# Fix Smart Ingestor 100% Rejection (Sparse Data)

## Overview
The Smart Ingestor pipeline, which consolidates all data collection into a single Celery task (`keepa_deals.smart_ingestor.run`), was failing to collect any deals (0 saved deals over several days). Diagnostics revealed a 100% rejection rate, with 90% of deals failing due to "Missing 'List at'" and 6% failing due to "Missing '1yr Avg'".

Upon investigation, the root cause was identified as overly strict data validation on **Sparse Data** items (low-velocity books). The "Inferred Sales" logic, which attempts to calculate a precise market price based on rank drops, was returning `None` for items with insufficient recent history. This caused valid, profitable inventory to be discarded.

Additionally, a critical logic order bug in `processing.py` was prematurely rejecting deals *before* their analytics were even calculated, and a `TypeError` in `stable_deals.py` was causing intermittent crashes.

## Challenges
1.  **100% Rejection Rate:** The system was correctly fetching deals but rejecting all of them. The logs showed "Ingestion Rejected - Invalid 'List at'" for nearly every item.
2.  **Sparse Data Reality:** Many profitable books have low sales velocity (e.g., 1 sale per month). The previous logic required dense data to infer a price, which these items inherently lack.
3.  **Pipeline Logic Error:** In `keepa_deals/processing.py`, a validation block checking for `1yr. Avg.` was placed *before* the function `get_1yr_avg_sale_price()` was called. This guaranteed rejection for any deal that didn't already have this value populated (which is all new deals).
4.  **Legacy Compatibility:** A helper function `last_update` in `stable_deals.py` was updated to require a `logger` argument, but legacy calls in the codebase were not updated, leading to `TypeError: missing 1 required positional argument`.
5.  **External Dependency Failure:** The xAI API began returning `429 Too Many Requests` (insufficient credits), which threatened to block the pipeline if not handled gracefully.

## Actions Taken

### 1. Implemented Sparse Data Fallback (The "Silver Standard")
We recognized that while "Inferred Sales" (Gold Standard) are best, we cannot afford to discard inventory when they are missing.
-   **Modified `keepa_deals/stable_calculations.py`:** Updated `infer_sale_events` to look for rank drops over longer windows (up to 30 days lookahead) to catch sales in sparse data trails.
-   **Modified `keepa_deals/new_analytics.py`:** Implemented a fallback for `get_1yr_avg_sale_price`. If inferred sales are insufficient, the system now defaults to Keepa's pre-calculated `stats.avg365` (Used Price) or `stats.avg90`.
-   **Result:** Deals that would have been rejected for "Missing Data" are now accepted using the fallback price.
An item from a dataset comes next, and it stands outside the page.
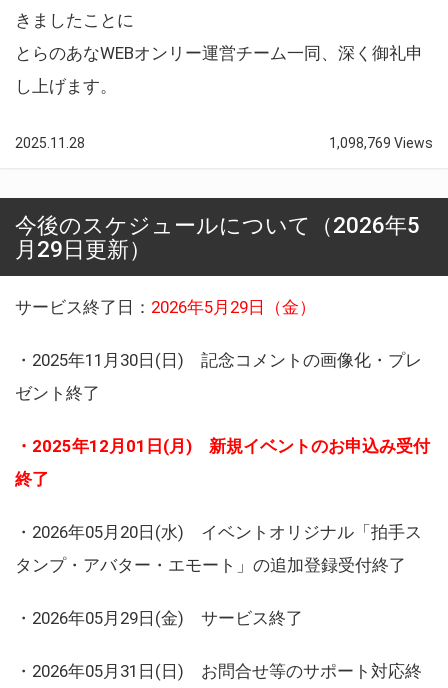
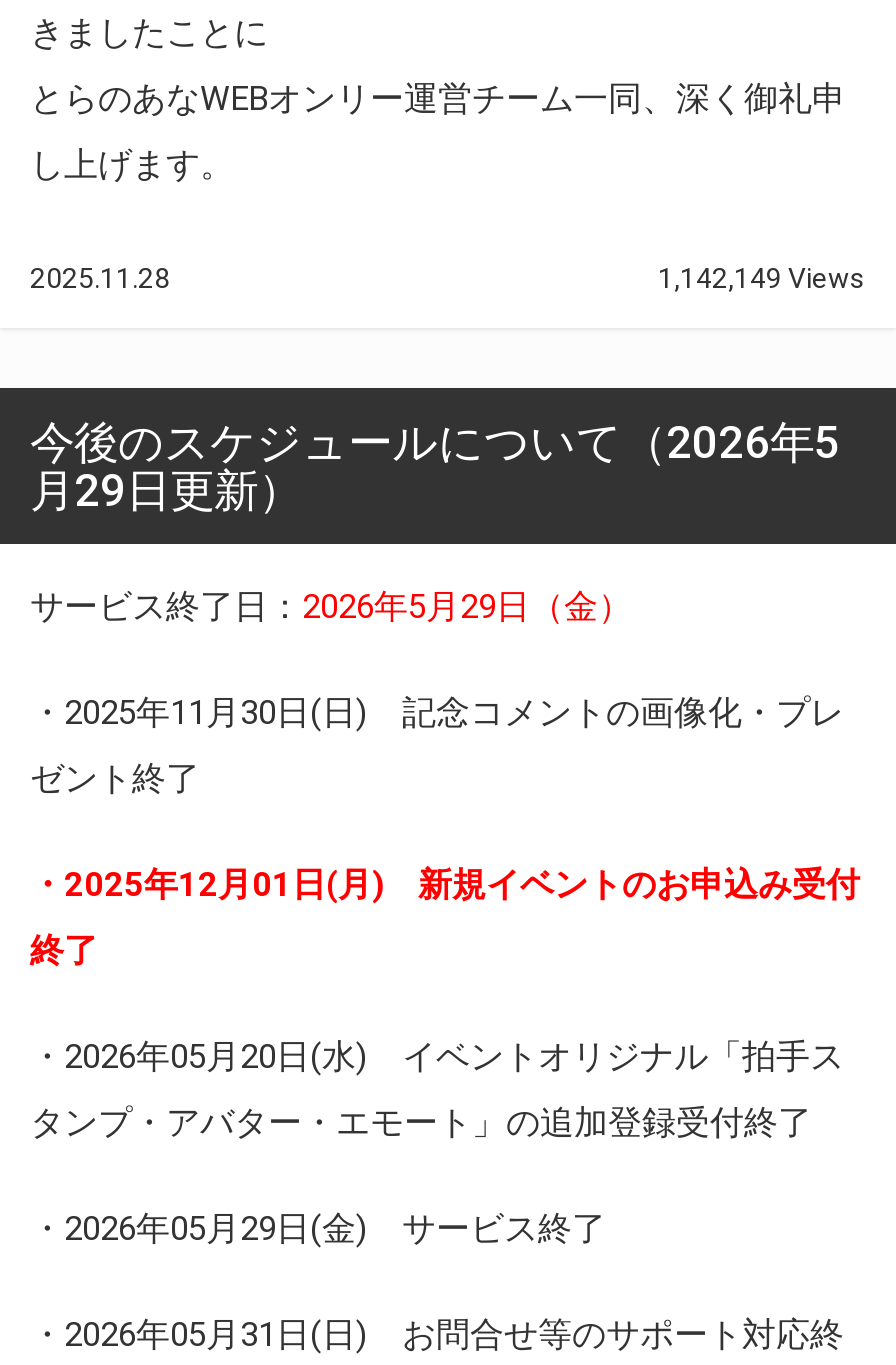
- 1,098,769 Views
+ 1,142,149 Views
### 2. Implemented Trust Rating System
To maintain user trust while using estimated data:
-   **Modified `keepa_deals/processing.py`:** When a fallback price is used, the system flags the deal with `price_source: 'Keepa Stats Fallback'`.
-   **UI Impact:** The `List at` price is appended with `(Est.)` (e.g., "$45.00 (Est.)"), and the `Profit Confidence` score is automatically capped/downgraded to "Low (Est.)". This ensures the user knows the data is an estimate.
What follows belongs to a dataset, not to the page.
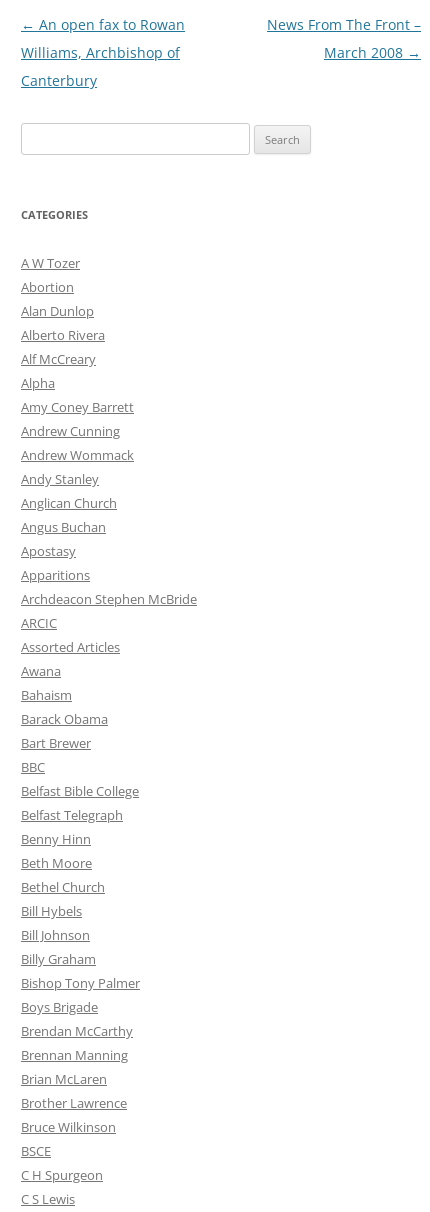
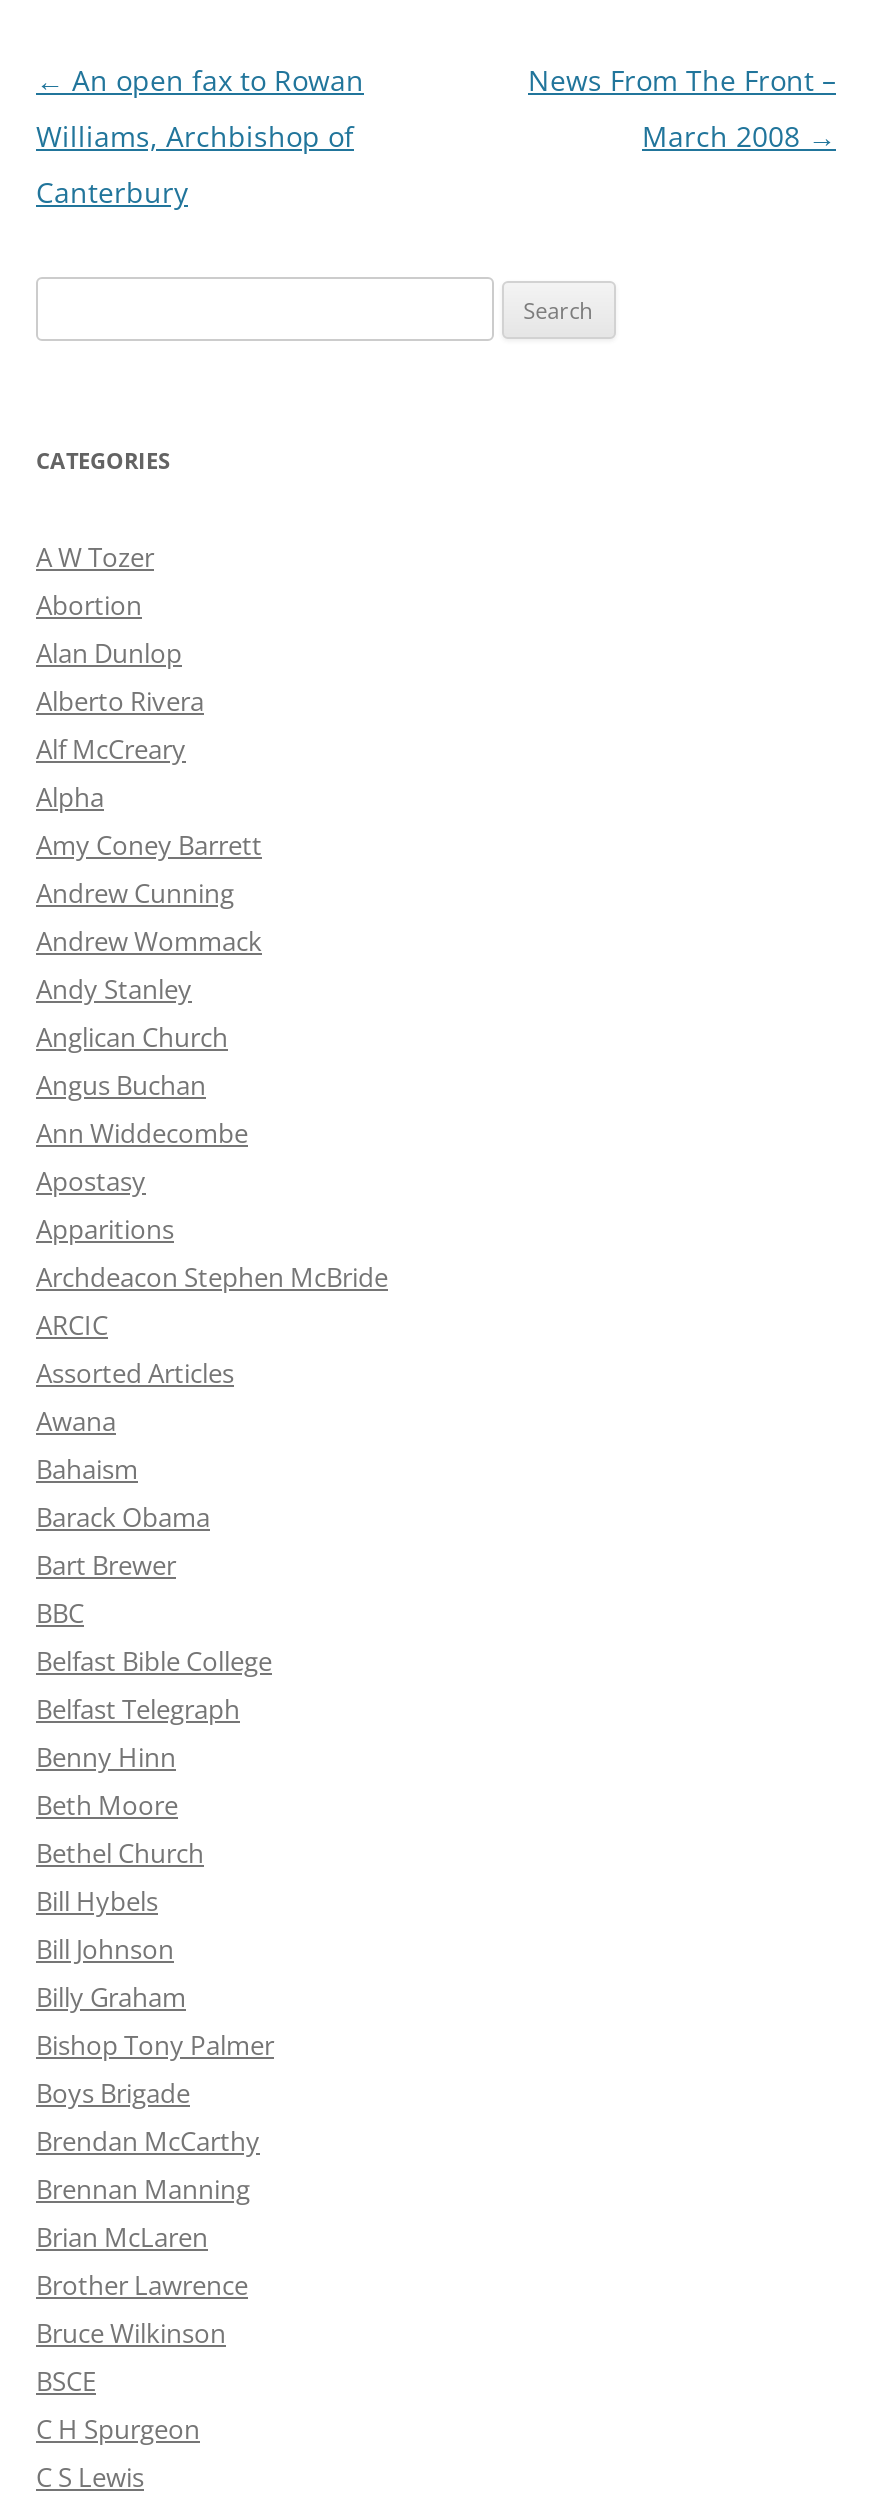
+ Ann Widdecombe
### 3. Fixed Pipeline Logic Order
-   **Modified `keepa_deals/processing.py`:** Moved the critical validation checks for `List at` and `1yr. Avg.` to the very end of the `_process_single_deal` function, ensuring they only run *after* all attempts to calculate these values (including fallbacks) have completed.

### 4. Fixed Infrastructure Crashes
-   **Modified `keepa_deals/stable_deals.py`:** Updated the `last_update` function signature to `def last_update(deal_object, logger_param=None, ...)` to make the logger optional, restoring compatibility with legacy code.
-   **XAI Handling:** Confirmed that the system fails open (logs the error but proceeds) when xAI returns 429, preventing a hard stop on billing issues.

## Outcome
**SUCCESS.**
-   The diagnostic tool `Diagnostics/investigate_ingestion_failure.py` confirmed that ASIN `1454919108` (previously rejected) is now **ACCEPTED** with a valid profit calculation.
-   The "Stop Trigger" in the logs confirmed the Smart Ingestor is running, processing pages, and successfully catching up to the watermark.
-   The system is healthy and collecting deals again.

## Reference
-   **Diagnostic Tool:** `Diagnostics/investigate_ingestion_failure.py` (Use this to trace specific ASIN rejections).
-   **Key Concept:** "Sparse Data Fallback" allows processing low-velocity inventory by accepting Keepa's statistical averages when granular rank data is missing, but marks them as lower confidence.